Aunque oficialmente se trata de una parada técnica y de mantenimiento, en el sector reconocen que la verdadera explicación está vinculada al freno que atraviesa la construcción. La empresa acumuló cerca de 700.000 toneladas de clínker —el insumo base para fabricar cemento— que hoy no encuentra salida comercial por la baja actividad del mercado.

La situación deja en evidencia que la leve recuperación registrada en algunos indicadores durante marzo no alcanzó para revertir la tendencia negativa. De hecho, abril volvió a mostrar números en retroceso y confirmó que la mejora es todavía frágil y heterogénea.

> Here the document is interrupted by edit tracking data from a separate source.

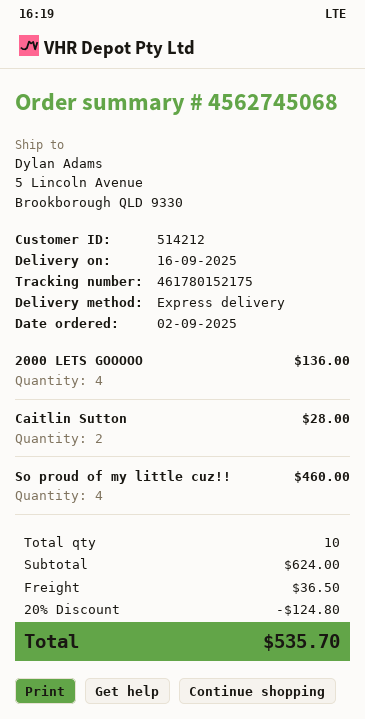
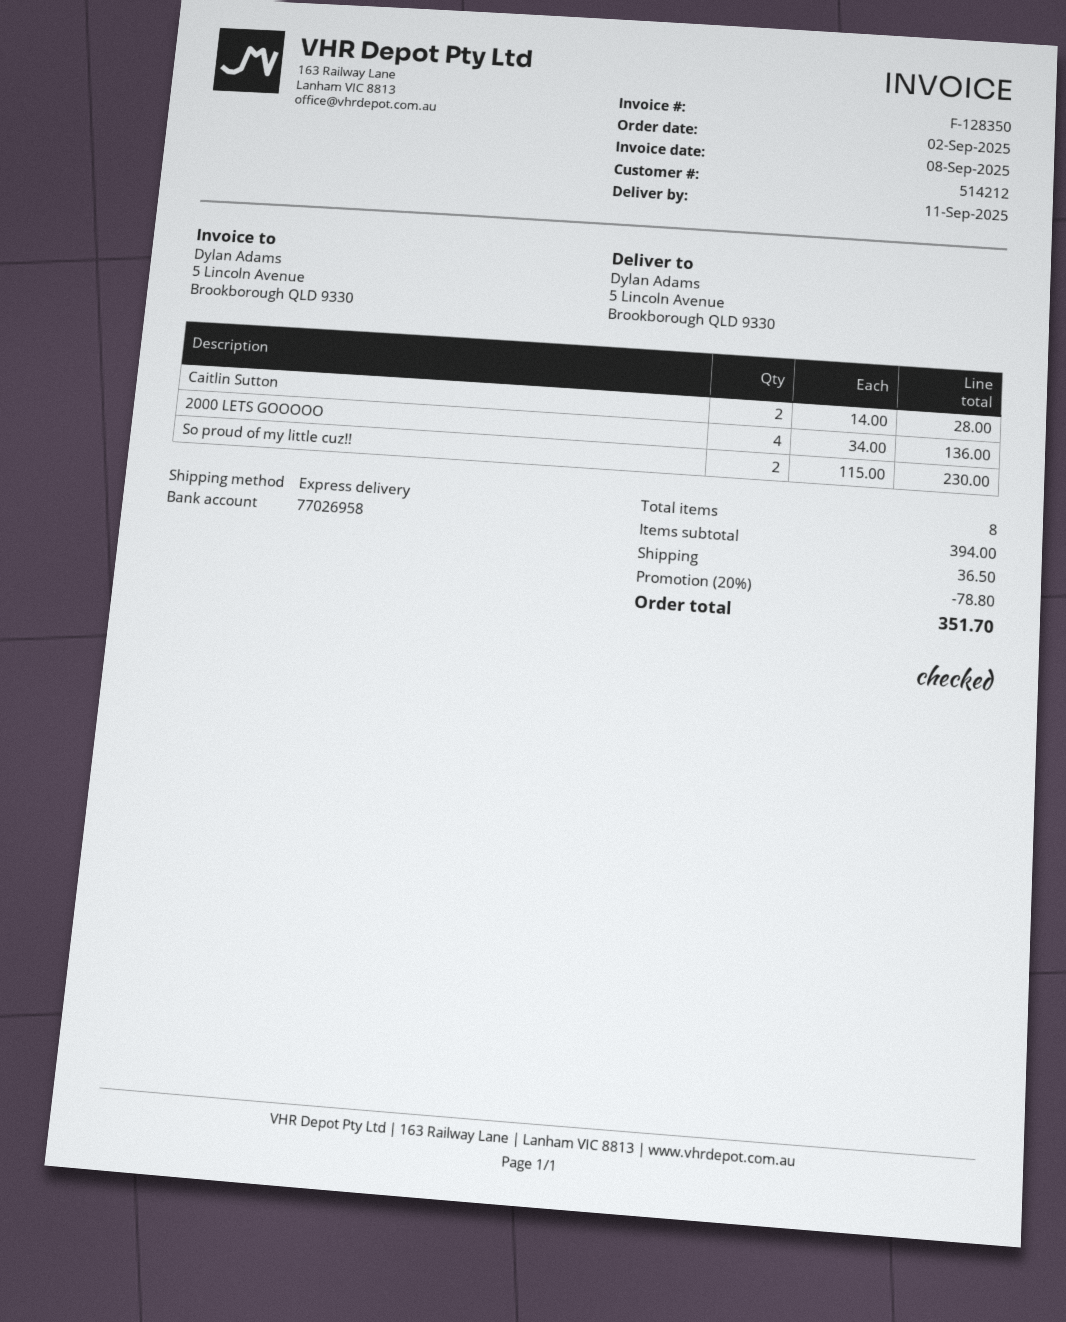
delivery date: 2025-09-16 -> 2025-09-11
So proud of my little cuz!!: 4 for 460.00 -> 2 for 230.00
total quantity: 10 -> 8
subtotal: 624.00 -> 394.00
discount: 20% = 124.80 -> 20% = 78.80
total: 535.70 -> 351.70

Los datos de despachos de cemento reflejan con claridad ese escenario. Durante abril se comercializaron poco más de 639.000 toneladas, una cifra considerablemente inferior tanto a marzo de este año como al mismo mes de 2025. El deterioro también se observa en el acumulado del primer cuatrimestre, donde el crecimiento apenas logra empatar contra una base ya deprimida.

En paralelo, el Índice Construya mostró que la venta de insumos para la construcción continúa por debajo de los niveles del año pasado. El rebote registrado en algunos meses no alcanza para compensar la fuerte caída acumulada desde 2024.

La desaparición de la obra pública aparece como uno de los factores centrales detrás del freno del sector. El ajuste sobre la inversión estatal dejó sin actividad a numerosas obras de infraestructura y redujo de manera drástica la demanda de materiales. A eso se suma un sector privado que todavía no logra tomar el relevo con suficiente fuerza, afectado por el encarecimiento de costos, la incertidumbre económica y la caída del consumo.

En ese contexto, mantener encendidos hornos de gran escala durante el invierno implica costos difíciles de sostener. La producción de cemento requiere enormes volúmenes de gas y energía, por lo que las empresas comenzaron a ajustar operaciones para evitar producir por encima de la demanda real.

Loma Negra continuará abasteciendo al mercado utilizando el stock ya fabricado, lo que le permitirá sostener activas las líneas de molienda y despacho. Sin embargo, la decisión de apagar su principal horno durante medio año refleja la magnitud del problema que enfrenta la industria cementera.

El caso resulta particularmente simbólico porque L’Amalí fue inaugurada en 2021 como emblema de expansión y modernización industrial. Apenas unos años después, esa misma planta opera muy por debajo de su capacidad instalada, en un contexto donde la construcción todavía no encuentra señales sólidas de recuperación.

La medida también genera preocupación sobre el impacto que puede tener en toda la cadena vinculada al sector, desde proveedores industriales hasta empleo y logística. Para muchas empresas, el freno de la construcción ya dejó de ser coyuntural y empieza a consolidarse como uno de los principales desafíos económicos del año.